Computing the most likely sequence $\text{argmax}_{\bar y} p(\bar y | \bar x;w)$ naively involves iterating through the exponentially large space of every possible sequence that can be built from the tag vocabulary, rendering the computation impractical for even medium sized tag-spaces.

Since the scoring function only depends on 2 (consecutive in this situation) elements of $\bar y$, argmax can be computed in polynomial time with a table ($\in ℝ^{|Y| \times |y|}$). $U_{ij}$ is the highest score for sequences ending in $y_i$ at position $y_j$. It is useful to compute the most likely sequence in terms of $g_i$, which sums over all lower level functions $f_j$ evaluated at position $i$:

$$ g_i(y_ {i-1}, y_i) = \sum^J_{j=1} w_j f_j (y_ {i-1}, y_i, \bar x, i) $$

Generate maximum score matrix U

$$U(k, v) = \max_u [U(k-1, u) + g_k(u,v)]$$$$U(1, vec) = \max_{y_0} [U(0, y_0) + g_k(y_0,vec)]$$

This implementation is pretty slow, because every low level feature function is evaluated at each $i, y_{i-1}$ and $y_i$, for each feature function $f_j$ ($\mathcal{O}(m^2 n J )$ where $J=$ number of feature functions, $m=$ number of possible tags and $n=$ length of sequence $\bar y$).

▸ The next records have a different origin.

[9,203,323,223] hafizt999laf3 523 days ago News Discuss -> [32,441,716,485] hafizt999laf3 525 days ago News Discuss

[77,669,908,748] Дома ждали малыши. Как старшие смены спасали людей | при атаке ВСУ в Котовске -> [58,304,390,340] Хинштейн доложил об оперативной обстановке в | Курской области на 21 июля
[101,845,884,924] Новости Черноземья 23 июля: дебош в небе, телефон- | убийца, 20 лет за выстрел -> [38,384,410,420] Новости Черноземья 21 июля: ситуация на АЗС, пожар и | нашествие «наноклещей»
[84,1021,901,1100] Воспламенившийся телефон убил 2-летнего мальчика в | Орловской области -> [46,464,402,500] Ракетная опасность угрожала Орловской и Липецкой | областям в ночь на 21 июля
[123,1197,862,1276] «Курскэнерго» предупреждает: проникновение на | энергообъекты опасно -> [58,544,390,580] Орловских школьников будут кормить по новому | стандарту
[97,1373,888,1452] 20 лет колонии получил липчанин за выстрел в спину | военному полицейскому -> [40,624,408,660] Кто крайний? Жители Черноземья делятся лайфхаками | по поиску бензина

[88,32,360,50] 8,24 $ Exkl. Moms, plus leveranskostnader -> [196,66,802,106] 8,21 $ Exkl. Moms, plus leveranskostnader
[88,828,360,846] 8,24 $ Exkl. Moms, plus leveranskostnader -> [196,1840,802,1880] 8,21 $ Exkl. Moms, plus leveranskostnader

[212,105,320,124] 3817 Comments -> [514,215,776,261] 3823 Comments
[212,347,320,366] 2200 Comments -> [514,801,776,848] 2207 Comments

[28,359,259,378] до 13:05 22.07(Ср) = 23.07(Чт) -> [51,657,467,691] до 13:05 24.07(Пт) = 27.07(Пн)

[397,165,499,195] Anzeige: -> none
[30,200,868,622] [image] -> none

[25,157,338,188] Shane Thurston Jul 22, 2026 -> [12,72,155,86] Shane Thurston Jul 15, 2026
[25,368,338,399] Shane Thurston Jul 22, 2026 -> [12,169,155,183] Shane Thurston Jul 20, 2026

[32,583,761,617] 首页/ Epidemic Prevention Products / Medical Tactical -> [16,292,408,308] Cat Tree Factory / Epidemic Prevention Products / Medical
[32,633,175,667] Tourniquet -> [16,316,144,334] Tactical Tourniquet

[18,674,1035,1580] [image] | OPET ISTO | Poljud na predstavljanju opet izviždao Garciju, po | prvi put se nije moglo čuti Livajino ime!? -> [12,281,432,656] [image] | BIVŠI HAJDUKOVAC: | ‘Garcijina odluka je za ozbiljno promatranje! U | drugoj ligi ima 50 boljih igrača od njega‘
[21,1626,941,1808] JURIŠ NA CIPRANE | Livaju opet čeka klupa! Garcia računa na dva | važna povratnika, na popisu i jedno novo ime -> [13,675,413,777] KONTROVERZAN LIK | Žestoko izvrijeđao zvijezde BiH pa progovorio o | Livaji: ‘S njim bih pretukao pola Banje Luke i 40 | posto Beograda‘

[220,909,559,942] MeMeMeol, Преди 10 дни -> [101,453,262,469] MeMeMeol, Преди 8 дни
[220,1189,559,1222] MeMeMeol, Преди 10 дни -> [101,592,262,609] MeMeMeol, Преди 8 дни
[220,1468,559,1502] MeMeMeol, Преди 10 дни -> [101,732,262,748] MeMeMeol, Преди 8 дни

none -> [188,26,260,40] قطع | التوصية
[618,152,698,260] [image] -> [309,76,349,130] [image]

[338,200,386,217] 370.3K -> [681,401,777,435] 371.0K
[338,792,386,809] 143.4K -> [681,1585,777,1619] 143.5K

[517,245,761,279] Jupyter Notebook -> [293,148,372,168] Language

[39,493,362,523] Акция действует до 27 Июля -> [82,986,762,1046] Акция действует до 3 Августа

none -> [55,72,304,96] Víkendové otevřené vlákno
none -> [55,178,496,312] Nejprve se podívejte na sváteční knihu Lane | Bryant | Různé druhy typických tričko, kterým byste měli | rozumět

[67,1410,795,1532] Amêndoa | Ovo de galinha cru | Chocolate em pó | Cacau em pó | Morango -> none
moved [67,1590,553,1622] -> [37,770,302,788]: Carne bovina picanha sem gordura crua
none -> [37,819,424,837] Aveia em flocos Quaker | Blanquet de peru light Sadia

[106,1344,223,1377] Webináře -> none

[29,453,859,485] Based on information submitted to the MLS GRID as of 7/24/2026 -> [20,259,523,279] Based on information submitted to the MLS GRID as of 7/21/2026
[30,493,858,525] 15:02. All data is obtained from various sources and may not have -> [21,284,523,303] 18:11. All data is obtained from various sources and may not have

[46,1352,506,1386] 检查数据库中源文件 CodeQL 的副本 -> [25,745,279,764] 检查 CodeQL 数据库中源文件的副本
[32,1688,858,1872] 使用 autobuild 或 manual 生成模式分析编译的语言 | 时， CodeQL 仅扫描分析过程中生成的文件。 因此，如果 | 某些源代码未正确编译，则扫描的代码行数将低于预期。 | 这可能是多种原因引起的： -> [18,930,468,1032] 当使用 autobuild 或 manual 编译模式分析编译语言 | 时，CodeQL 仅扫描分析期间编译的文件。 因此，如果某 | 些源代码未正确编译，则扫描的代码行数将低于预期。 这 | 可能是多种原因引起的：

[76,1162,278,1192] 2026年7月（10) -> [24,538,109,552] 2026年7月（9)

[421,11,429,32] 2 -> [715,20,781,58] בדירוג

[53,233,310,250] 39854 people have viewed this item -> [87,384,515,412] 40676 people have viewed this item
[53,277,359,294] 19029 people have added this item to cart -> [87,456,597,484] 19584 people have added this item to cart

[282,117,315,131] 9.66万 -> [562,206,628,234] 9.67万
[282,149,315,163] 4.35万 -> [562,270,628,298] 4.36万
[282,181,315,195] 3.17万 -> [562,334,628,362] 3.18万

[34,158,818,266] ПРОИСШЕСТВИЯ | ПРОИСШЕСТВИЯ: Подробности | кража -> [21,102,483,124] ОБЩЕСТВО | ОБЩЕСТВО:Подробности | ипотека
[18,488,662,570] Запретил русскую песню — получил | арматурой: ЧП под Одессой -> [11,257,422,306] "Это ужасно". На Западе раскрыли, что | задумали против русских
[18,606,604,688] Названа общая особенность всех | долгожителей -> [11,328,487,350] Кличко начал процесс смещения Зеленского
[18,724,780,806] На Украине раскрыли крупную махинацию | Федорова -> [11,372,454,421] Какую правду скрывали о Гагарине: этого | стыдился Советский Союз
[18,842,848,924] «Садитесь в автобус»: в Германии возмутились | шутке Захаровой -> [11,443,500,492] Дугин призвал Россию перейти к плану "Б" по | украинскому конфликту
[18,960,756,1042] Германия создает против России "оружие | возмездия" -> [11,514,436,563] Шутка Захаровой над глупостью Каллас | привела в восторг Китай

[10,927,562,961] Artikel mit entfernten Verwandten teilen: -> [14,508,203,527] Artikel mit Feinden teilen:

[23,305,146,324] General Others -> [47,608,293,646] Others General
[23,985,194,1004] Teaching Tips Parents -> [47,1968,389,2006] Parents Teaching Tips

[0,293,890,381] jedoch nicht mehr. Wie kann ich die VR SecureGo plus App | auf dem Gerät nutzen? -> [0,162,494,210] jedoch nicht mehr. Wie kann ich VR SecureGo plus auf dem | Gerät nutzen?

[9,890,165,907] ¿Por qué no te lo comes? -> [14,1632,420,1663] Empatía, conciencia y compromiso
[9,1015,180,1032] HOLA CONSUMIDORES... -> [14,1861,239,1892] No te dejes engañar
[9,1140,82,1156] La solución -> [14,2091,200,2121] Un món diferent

Also, using python functions in the inner-loop is slow. This could be significantly reduced if the feature functions could be arranged such that they would only be evaluated for the relevant combinations of $x_i, y_{i-1}$ and $y_i$. I started arranging them in this way in dependency.py, but the complexity got a bit too unwieldy for a toy educational project.

In [6]:
def init_score(tags, tag=START, sort=True):
    "Base case for recurrent score calculation U"
    i = Series(0, index=sorted(tags) if sort else tags)
    i.loc[tag] = 1
    return i


def get_u(k: int=None, gf: "int -> (Y, Y') -> float"=None, collect=True,
          verbose=False) -> '([max score], [max ix])':
    """Recursively build up g_i matrices bottom up, adding y-1 score
    to get max y score. Returns score.
    - k is in terms of y vector, which is augmented with beginning
        and end tags
    - also returns indices yprev that maximize y at each level to
        help reconstruct tmost likely sequence
    """
    pt = testprint(verbose)
    imx = len(gf.xbar) + 1
    if k is None:
        pt(gf.xbar)
        return get_u(imx, gf=gf, collect=1, verbose=verbose)
    if k == 0:
        return [init_score(gf.tags, START)], []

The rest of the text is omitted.